The results can be startlingly original (much more so than in video art which, until recently, generally spurned storytelling).

Think of the brilliant clip accompanying the Arctic Monkeys’ When the Sun Goes Down, a tale of prostitution and pimping in northern England. Or earlier narrative videos such as the animated clip accompanying A-Ha’s Take on Me or Michael Jackson’s Thriller. Sure, these are corny, dated and childish, but they were groundbreaking at the time and, looked at today, still seem full of the kind of esprit one often longs for in the art world.

Tied to the question of narrative, which has been fundamental to visual art for millenniums, is the no less fundamental matter of emotional engagement. For some reason this was never a priority for video artists. (Bill Viola is a rare exception.) The makers of music videos, by contrast, have never been afraid of it. Who will forget the simplicity and emotional force of Sinead O’Connor singing Prince’s Nothing Compares 2 U straight to camera in 1990? Or the gorgeous, nostalgia-infused visuals accompanying Silverchair’s After All These Years, with its hand-held camerawork, blurry sunspots and backlit scenes from a long-ago road trip?


More recently, there was the amazing spectacle of a video made to go with a song by Sick Puppies. (It was created independently of the band and posted on YouTube.)

The set-up was facile: a man holding up a sign saying Free Hugs in Sydney’s Pitt Street Mall. The resulting video was one of the funniest and most poignant in recent memory, and a worldwide hit on YouTube.

But even when the music is about detachment and numbness — as a lot of great recent music is — music video makers find ways of matching this with visuals that have emotional force. One thinks of the visuals accompanying Radiohead songs such as Bulletproof, which uses the most rudimentary form of animation; or the short animations known as blips, inspired by Stanley Donwood’s artwork, accompanying tracks from the same band’s Kid A (especially good is the blip for Motion Picture Soundtrack).

I think contemporary video artists are increasingly opening themselves to the inventiveness and originality of music videos. They are becoming more interested in storytelling and less afraid of emotional subject matter. There are many examples, but Finland’s Eija-Liisa Ahtila and Germany’s Candice Breitz spring to mind.

Recent years have seen the boundaries between the two fields blurring. Doug Aitken, for instance, a superstar of contemporary video art, has used Andre Benjamin, from the rap group Outkast, in one of his multi-screen video installations. And Matthew Barney, perhaps the most ambitious video artist of all, has teamed up with his wife Bjork on projects that not only advance his own highly evolved concerns but seem like a natural extension of Bjork’s radical visual style, as seen in her music videos.
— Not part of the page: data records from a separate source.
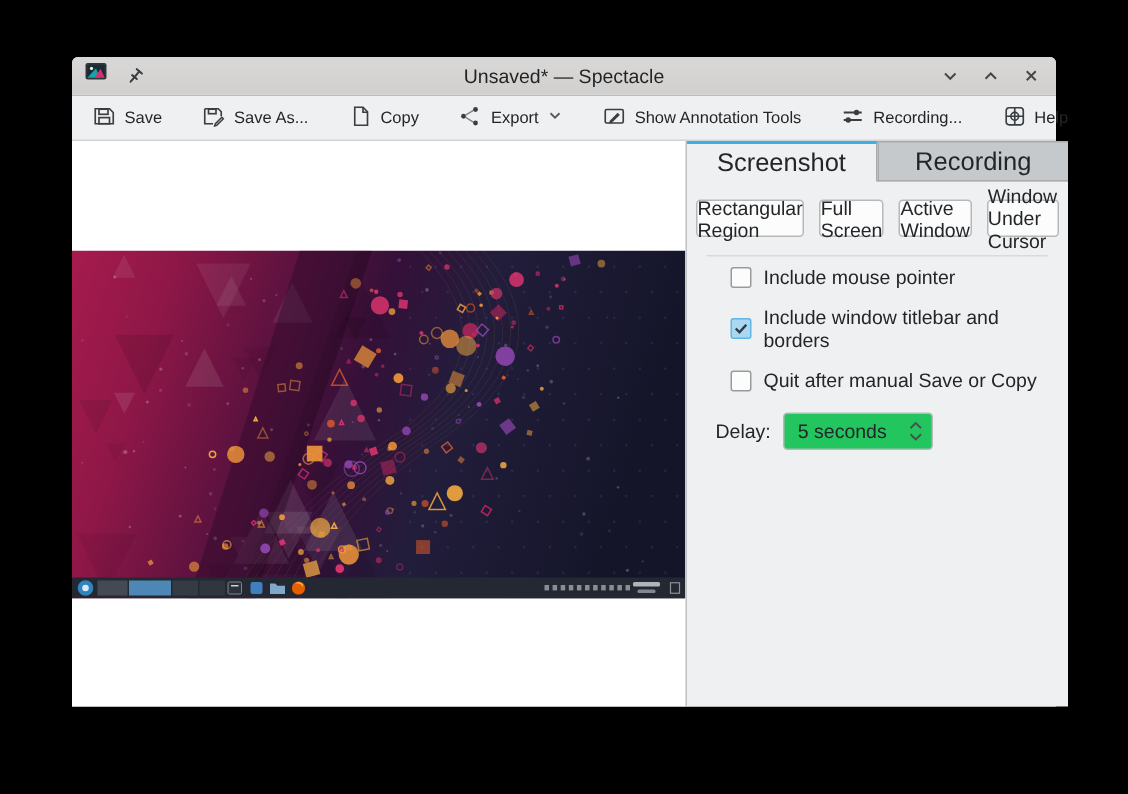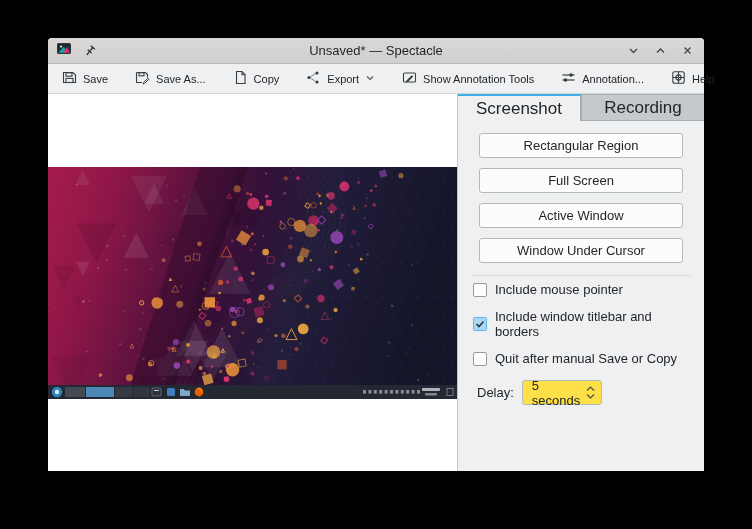"Annotation..." span { text: Annotation -> Recording }
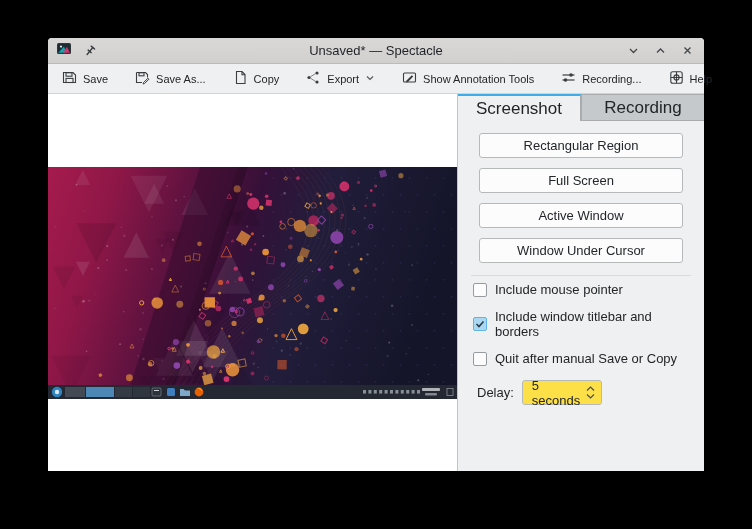"Rectangular Region" .cap-buttons { flex-direction: column -> row; padding: 12px 21px 4px -> 12px 6px 4px }
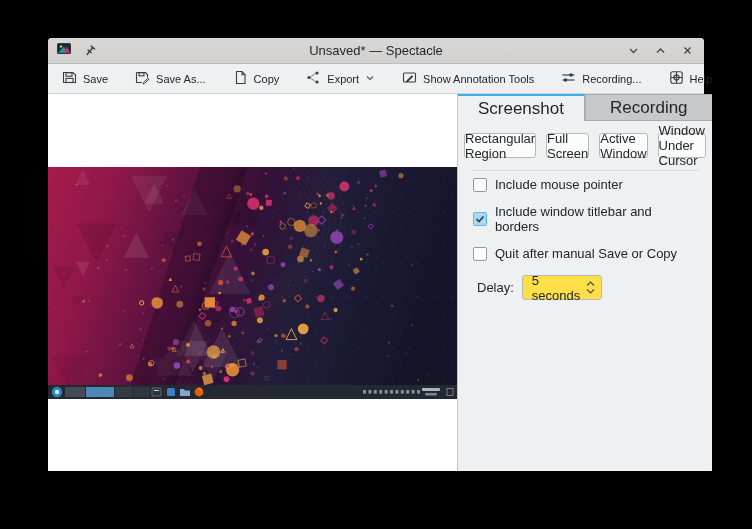"Include mouse pointer" .chk-row { margin: 0 0 12px 2px -> 0 0 12px 16px }
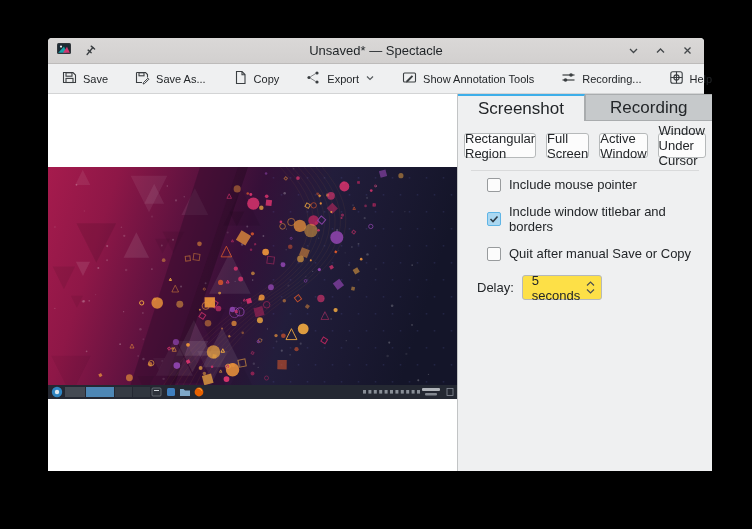"5 seconds" .spinbox { background: #fde047 -> #22c55e; width: 80px -> 100px }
It may be that, despite a recent revival, the golden era of music videos is over. MTV, still the field’s most powerful arbiter, devotes less airtime to playing videos, preferring more traditional television shows. Record companies are still throwing millions of dollars into making music videos — their biggest stars demand it — but most of it is wasted money, since an ever-diminishing number of videos make it on to MTV’s high-rotation playlists. Whether YouTube will take up the slack remains to be seen, but it’s starting to happen as stars such as Lil Wayne release videos straight to the internet.

What’s my favourite music video? Without question, the clip accompanying Outkast’s 2003 hit Hey Ya!. It’s a spoof of the Beatles’ 1964 appearance on The Ed Sullivan Show, in which lead singer Benjamin plays all the characters in the band, from the snarling, sexed-up drummer to the shyly smiling guitarist and the back-up singers dressed hilariously in jockey silks. It’s not deep, it’s not arty, it’s just sublimely funny, sexy, and jubilant. Call me shallow, but I never tire of watching it.